Je vis toujours au jour le jour. Je ne suis pas du genre à me fixer des buts. Le principal est de continuer à tourner, c'est toute ma vie. Quand l'album aura fait son chemin, les Guns retourneront peut-être en studio pour en faire un autre. Mais si on devait s'arrêter plus longtemps, j'aimerais sortir, non pas un album solo, mais in truc ponctuel avec un autre artiste, et que je pourrais contrôler. Ca pourrait être un concept heavy-metal-funk-rock, une musique avec des vocaux qui tuent et des riffs monstrueux. Presque comme "Jungle", mais plus dense et plus lourd. Il y a longtemps, Aerosmith en était très proche ; Beck a quelques moments magiques aussi. Mais je ne veux pas que ce soit un album de guitare où je serais toujours en solo, c'est trop chiant.

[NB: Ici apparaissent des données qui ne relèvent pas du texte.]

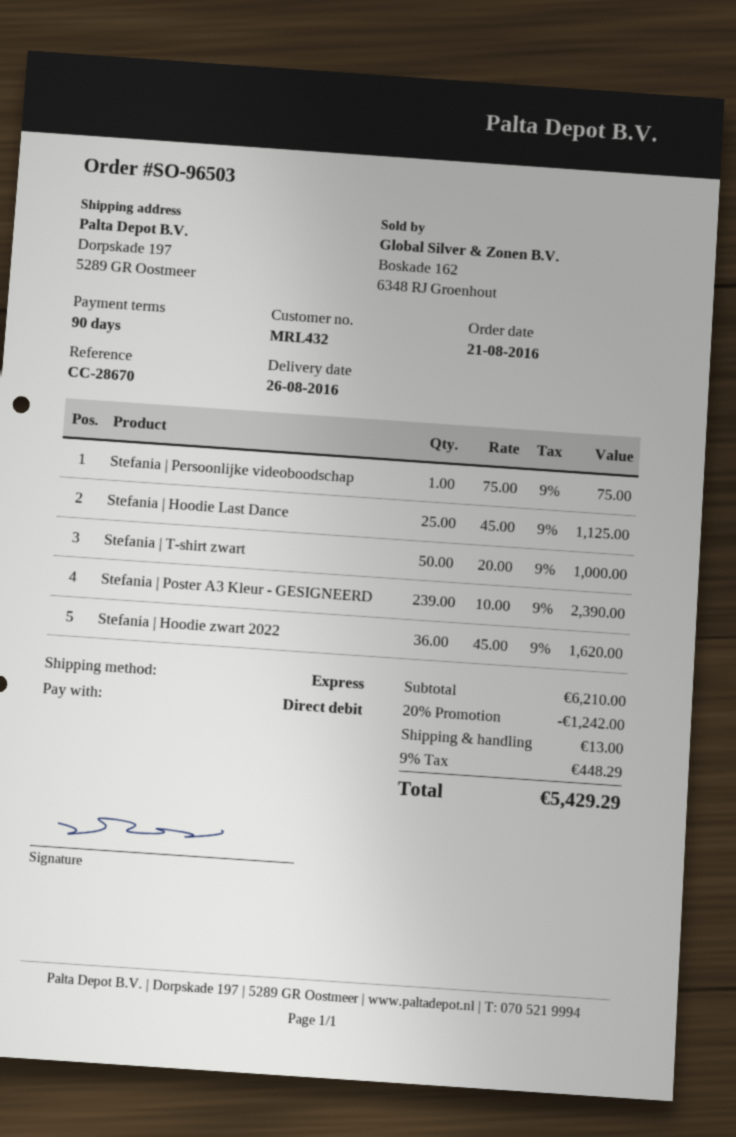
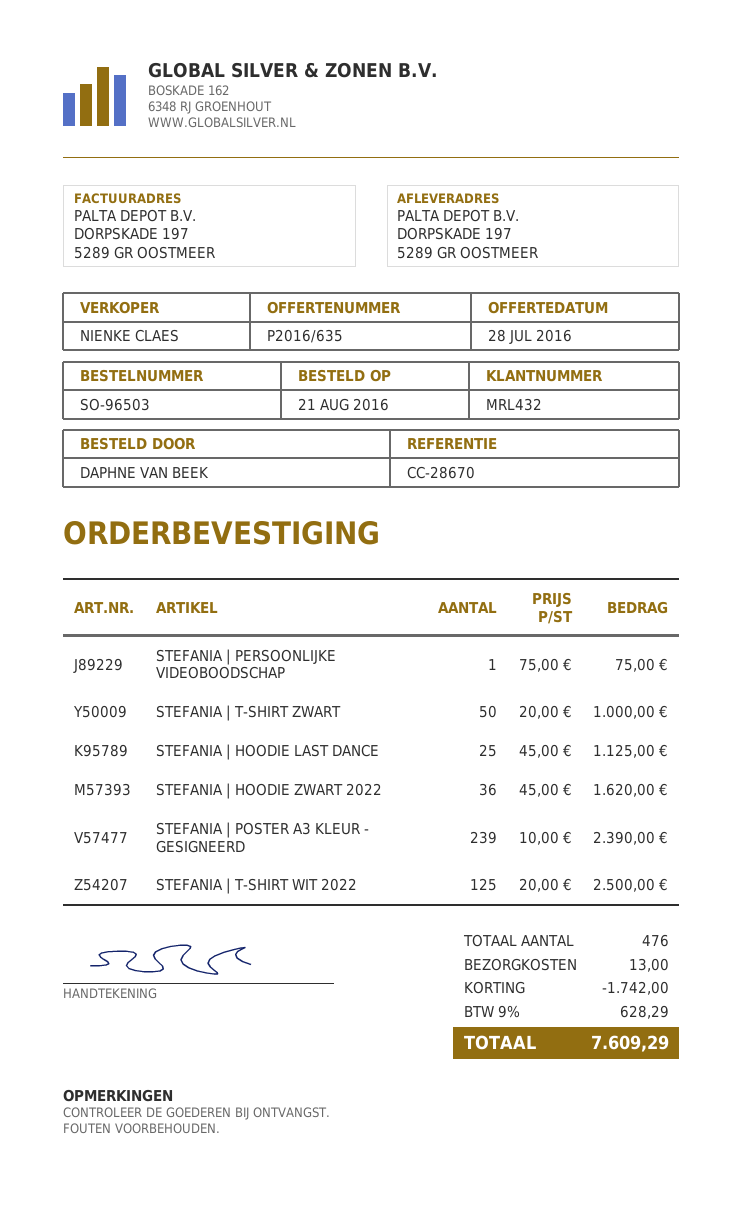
STEFANIA | T-SHIRT WIT 2022: none -> 125 x 20.00 = 2500.00
discount: 1242.00 -> 1742.00
tax: 9% = 448.29 -> 9% = 628.29
total: 5429.29 -> 7609.29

Es-tu satisfait de ton jeu ?
Je suis surtout content d'être encore là... Il y a eu tellement de place pour l'échec, vu le côté extrémiste de mon mode de vie. Le soir où je suis rentré pour écouter mes CD a été l'un des plus romantiques dont je me souvienne. J'ai tout écouté à la suite. Après tout ce qu'on a traversé, changements, stress, drogues, on s'est arrangés pour sortie un disque, et, quoi qu'il arrive, on est vraiment dans notre musique et on n'est pas un putain de groupe pop à la con...


Interview publiée en 1992 dans le magazine "Guitare & Claviers".